Depuis le 1er janvier 2016, des centaines de milliers de sites professionnels ont dû quitter les tarifs réglementés de l’électricité et de gaz pour une offre de marché. Une obligation inscrite dans la loi Nome (Nouvelle Organisation du Marché de l’Electricité), votée en 2010, visant à libéraliser un marché énergétique dominé par les acteurs historiques que sont EDF et Engie (ex-GDFSuez).
Nome
La loi Nome répond à une exigence de Bruxelles de libéraliser le marché français de l’énergie. Un sujet sensible dans l’Hexagone et qui a abouti à protéger encore sous le parapluie des tarifs réglementés les particuliers. Tous les clients non-domestiques dont la puissance souscrite est supérieure à 36 kVA, devaient basculer, le 31 décembre 2015 au plus tard, sur une offre de marché. Selon la Commission de régulation de l’énergie (CRE), au 21 décembre 2015, environ 145 000 sites sur un total de 468 000 étaient encore aux tarifs réglementés d’électricité. Pour le gaz, environ 33 600 sites n’avaient pas encore souscrit d’offre de marché sur un total de 108 000. Le régulateur du secteur rappelle que, depuis le 1er janvier 2016, les contrats de fourniture de ces récalcitrants sont passés en « offres transitoires », dont les tarifs sont en moyenne supérieurs de 5 % aux tarifs réglementés de vente d’électricité. Une aberration au regard des économies réalisées par certains consommateurs.
Rabais de 15%
C’est le cas des 3 000 personnes publiques qui ont bénéficié de l’énorme appel d’offres (3 300 GWh) organisé en 2015 par l’UGAP, une centrale d’achat public. Les résultats ont été annoncés fin janvier et les lots ont été attribués. L’écart par rapport aux derniers tarifs réglementés est d’environ 43 millions d’euros par an pour la totalité des marchés, soit un gain moyen de 15%. Par ailleurs, les offres devaient favoriser le développement d’énergies propres en contenant des garanties selon le choix de chaque bénéficiaire (mix énergétique standard, 50%, 75% et 100% d’électricité renouvelable).

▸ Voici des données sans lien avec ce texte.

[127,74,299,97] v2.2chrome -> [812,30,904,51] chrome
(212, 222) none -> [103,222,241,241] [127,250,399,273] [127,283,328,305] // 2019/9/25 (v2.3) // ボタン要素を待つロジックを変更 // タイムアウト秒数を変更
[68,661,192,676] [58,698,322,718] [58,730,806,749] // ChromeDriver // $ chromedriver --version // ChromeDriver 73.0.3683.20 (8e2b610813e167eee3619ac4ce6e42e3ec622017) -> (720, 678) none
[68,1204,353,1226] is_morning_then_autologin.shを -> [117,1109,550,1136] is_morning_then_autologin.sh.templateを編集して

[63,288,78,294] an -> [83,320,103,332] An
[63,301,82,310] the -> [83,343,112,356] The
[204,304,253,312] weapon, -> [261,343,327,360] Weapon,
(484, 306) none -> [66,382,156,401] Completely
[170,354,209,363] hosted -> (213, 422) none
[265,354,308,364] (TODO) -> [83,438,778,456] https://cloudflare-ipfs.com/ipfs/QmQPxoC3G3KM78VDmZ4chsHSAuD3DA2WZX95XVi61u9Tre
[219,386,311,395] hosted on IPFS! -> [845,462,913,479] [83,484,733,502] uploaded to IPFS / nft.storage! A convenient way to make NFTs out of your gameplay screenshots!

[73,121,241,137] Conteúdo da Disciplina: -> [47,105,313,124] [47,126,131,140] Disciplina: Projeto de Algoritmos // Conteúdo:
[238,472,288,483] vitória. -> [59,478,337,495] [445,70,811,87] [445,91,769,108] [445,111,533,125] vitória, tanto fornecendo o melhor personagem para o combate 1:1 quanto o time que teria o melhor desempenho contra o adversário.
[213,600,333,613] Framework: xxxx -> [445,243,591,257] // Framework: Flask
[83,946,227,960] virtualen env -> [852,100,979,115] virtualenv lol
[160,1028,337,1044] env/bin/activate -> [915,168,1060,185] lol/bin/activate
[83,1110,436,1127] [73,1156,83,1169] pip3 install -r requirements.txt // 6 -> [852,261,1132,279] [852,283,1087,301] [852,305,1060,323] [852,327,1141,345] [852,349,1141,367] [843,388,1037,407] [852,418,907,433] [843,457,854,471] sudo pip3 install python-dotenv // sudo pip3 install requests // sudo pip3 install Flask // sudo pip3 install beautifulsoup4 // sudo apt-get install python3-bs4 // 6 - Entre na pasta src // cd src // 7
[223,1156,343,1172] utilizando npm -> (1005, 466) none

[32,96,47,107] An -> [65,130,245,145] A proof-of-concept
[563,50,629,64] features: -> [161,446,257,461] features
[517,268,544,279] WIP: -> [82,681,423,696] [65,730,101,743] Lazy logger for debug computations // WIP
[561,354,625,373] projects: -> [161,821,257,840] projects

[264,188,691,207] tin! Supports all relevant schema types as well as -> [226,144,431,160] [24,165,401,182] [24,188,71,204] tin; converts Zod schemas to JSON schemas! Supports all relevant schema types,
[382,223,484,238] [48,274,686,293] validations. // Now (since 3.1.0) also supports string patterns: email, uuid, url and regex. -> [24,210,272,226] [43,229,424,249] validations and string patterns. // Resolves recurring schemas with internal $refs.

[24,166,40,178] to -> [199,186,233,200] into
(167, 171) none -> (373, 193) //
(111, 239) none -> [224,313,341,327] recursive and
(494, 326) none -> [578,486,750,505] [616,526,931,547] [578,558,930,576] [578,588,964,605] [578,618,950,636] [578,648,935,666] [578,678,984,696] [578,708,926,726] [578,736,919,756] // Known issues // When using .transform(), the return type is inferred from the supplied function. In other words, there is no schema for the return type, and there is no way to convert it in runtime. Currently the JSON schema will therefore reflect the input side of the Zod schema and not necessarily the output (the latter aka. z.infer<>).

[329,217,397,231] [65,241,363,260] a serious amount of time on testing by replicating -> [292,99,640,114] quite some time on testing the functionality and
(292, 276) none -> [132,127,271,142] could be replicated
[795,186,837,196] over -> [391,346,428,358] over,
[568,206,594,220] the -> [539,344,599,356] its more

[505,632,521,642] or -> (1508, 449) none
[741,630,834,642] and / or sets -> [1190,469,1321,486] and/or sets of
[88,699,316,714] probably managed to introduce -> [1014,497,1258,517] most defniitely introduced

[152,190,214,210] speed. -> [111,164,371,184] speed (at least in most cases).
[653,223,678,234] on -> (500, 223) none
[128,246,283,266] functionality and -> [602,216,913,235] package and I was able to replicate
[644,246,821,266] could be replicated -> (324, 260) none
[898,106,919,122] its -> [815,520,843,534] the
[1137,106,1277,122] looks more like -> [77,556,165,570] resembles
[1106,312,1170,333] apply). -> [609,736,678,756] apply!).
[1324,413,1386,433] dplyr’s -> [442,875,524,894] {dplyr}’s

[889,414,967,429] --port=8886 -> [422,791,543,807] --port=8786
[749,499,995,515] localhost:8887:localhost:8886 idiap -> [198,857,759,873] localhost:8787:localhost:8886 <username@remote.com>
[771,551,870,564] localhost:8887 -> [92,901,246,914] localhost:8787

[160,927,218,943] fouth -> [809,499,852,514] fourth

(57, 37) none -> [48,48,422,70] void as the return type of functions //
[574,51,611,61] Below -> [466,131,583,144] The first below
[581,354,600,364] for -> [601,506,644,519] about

Le même jour, le groupe gestionnaire de copropriétés Foncia, annonçait avoir choisi Engie pour la fourniture des 120 GWh/an d’électricité destinés à ses 950 copropriétés en France, elles aussi concernées par la loi Nome. « Grâce à ce contrat de fourniture d’électricité, les immeubles concernés par cet appel d’offres vont bénéficier, en moyenne, d’une économie potentielle de l’ordre de 13% par rapport aux tarifs réglementés de vente », s’est félicité Foncia.
Libéralisation en demi-teinte
La libéralisation de ce pan du marché français de l’énergie ne s’est pas traduite par une hausse des prix, ce qui est assez rare pour être souligné. Au contraire, les clients ont bénéficié assez largement de l’ouverture du marché. D’aucuns pourraient penser qu’il s’agit de la saine concurrence qui s’est instauré dans l’Hexagone et qui a tiré les tarifs vers le bas, mais il n’en n’est rien. Les vainqueurs de l’appel d’offres de l’UGAP sont en effet les leaders historiques du secteur EDF et ENGIE, accompagnés d’Energies Strasbourg et Gaz Electricité de Grenoble, dont ils sont respectivement actionnaires… Aucun nouvel entrant. Ces offres compétitives résultent davantage d’un contexte de prix mondiaux de l’énergie (électricité, pétrole, gaz, charbon) très bas. Reste à savoir combien de temps les prix demeureront à ce niveau, et comment impactera leur inéluctable remontée sur la facture des professionnels.